What transpires from that point has to be left to the reader to find out, but the point of “Dark Horse” isn’t so much the awards and prize money that might follow, but the bond that grew over the years between Dream Alliance the members of the Syndicate, who actually choose the interests of the horse over their own in instance after instance. The love of the animal exhibited by Jan and Brian, as well as Jones and Kerby, is palpable, and even Hobbs, an outsider of sorts, tears up as he recalls working with the horse, who does seem, from the extended footage of him, to be both beautiful and—with a nod in the direction of anthropomorphism—immensely personable.

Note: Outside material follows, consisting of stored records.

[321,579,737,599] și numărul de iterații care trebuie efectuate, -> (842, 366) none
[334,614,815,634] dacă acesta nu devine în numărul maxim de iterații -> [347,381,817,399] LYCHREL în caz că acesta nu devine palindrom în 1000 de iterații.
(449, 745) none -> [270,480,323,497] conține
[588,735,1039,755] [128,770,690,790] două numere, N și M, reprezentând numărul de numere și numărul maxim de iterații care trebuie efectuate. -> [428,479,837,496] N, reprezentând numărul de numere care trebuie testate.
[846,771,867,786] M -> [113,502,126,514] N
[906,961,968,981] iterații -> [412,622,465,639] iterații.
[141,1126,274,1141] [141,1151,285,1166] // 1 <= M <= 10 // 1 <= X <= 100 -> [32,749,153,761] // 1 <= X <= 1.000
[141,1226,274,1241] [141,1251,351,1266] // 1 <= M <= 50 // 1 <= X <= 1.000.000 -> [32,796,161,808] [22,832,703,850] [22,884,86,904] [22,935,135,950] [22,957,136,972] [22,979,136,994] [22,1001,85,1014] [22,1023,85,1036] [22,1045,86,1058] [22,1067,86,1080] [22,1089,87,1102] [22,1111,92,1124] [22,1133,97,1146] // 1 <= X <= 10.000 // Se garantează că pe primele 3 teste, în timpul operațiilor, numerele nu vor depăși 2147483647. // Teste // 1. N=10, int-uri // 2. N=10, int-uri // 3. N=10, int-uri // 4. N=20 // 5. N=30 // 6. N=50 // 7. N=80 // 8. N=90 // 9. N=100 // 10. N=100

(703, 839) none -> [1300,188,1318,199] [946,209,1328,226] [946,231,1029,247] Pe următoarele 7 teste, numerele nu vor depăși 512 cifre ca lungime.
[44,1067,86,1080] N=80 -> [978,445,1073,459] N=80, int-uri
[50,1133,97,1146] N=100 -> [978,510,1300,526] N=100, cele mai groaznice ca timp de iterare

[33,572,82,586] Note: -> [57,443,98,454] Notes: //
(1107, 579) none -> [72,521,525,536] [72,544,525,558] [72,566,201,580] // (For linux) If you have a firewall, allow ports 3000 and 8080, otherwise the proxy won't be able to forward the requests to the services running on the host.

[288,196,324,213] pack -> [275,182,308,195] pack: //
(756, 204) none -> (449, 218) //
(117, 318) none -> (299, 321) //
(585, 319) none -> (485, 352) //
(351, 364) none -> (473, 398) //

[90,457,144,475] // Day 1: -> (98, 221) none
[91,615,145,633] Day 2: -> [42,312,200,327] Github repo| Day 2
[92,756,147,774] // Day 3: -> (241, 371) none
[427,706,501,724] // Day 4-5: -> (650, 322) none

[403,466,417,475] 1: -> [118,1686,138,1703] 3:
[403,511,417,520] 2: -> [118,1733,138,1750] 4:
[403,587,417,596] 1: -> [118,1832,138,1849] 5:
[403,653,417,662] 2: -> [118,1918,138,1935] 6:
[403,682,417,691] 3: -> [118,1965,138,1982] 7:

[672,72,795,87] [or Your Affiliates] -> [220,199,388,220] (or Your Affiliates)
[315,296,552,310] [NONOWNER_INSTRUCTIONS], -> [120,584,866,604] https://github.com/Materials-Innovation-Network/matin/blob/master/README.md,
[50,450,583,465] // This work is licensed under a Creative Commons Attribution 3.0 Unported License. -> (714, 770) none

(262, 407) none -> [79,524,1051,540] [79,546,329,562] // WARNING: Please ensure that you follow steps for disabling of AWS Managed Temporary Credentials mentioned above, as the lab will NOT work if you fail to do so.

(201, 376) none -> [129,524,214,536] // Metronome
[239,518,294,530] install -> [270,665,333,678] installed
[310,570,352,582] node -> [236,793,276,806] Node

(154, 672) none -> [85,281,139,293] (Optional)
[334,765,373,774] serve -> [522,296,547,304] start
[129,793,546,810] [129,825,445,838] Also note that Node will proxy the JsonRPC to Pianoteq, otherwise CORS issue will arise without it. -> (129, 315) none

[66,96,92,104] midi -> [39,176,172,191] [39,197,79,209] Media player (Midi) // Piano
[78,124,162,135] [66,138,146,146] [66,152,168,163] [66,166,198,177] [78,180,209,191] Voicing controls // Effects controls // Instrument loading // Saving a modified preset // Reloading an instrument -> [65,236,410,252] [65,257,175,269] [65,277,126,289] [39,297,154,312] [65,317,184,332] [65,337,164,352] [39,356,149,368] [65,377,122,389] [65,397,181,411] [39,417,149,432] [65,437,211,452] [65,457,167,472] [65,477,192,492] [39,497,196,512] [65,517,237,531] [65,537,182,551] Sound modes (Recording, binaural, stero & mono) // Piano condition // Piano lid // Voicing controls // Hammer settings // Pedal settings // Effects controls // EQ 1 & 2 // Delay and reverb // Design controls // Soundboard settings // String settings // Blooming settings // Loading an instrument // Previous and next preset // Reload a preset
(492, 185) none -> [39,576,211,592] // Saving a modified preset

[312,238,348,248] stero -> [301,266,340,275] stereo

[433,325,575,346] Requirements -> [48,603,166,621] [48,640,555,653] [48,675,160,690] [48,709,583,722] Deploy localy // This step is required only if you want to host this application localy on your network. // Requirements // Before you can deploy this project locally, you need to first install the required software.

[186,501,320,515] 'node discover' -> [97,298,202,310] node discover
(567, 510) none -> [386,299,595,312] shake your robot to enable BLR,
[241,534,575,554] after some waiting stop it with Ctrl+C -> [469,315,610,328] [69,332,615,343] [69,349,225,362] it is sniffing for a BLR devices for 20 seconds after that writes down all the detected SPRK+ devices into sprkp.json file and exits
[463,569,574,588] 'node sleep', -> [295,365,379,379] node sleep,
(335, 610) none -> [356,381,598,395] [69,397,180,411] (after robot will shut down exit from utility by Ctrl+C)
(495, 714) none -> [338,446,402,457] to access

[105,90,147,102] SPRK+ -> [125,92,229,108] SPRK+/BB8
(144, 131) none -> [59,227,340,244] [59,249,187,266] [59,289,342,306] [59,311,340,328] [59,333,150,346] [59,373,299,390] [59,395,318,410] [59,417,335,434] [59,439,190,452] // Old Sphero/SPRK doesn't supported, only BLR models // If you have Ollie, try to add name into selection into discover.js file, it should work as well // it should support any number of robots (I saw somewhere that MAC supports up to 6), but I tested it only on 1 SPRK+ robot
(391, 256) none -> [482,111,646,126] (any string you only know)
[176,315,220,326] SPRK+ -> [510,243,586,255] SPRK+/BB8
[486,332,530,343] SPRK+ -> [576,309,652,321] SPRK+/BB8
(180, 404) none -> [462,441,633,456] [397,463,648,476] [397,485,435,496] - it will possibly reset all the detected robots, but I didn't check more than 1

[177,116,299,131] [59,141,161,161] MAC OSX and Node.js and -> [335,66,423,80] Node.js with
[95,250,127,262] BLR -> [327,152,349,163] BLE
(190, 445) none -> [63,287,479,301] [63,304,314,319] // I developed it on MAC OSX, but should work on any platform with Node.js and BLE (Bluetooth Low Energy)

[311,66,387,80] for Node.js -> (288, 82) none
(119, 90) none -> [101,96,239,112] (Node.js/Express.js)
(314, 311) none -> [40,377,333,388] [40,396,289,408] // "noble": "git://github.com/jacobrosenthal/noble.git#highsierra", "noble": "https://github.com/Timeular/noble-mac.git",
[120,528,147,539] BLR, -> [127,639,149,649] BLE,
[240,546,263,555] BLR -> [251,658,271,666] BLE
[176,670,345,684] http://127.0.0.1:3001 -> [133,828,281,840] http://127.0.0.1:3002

“Dark Horse” plays on the class consciousness that continues to be a major element of British society, but as recent US history demonstrates, that’s a reality which is hardly alien to the American experience as well, and while “50 to 1” proved incapable of capitalizing on it, Osmond’s effort might just fare better, at least with the arthouse crowd. Of course, eventually it could spawn a dramatization along the lines of “Seabiscuit.” Such a project would be perfect for the revived Ealing Studios—a modernized version of the “little guy” movies like “Passport to Pimlico” and “The Titfield Thunderbolt” that were a specialty of theirs in the forties and fifties. And though critics shouldn’t be too free with casting suggestions, one has to say that if an Ealing “Dream Alliance” should get greenlit, Kerby would just have to be played by Jim Broadbent.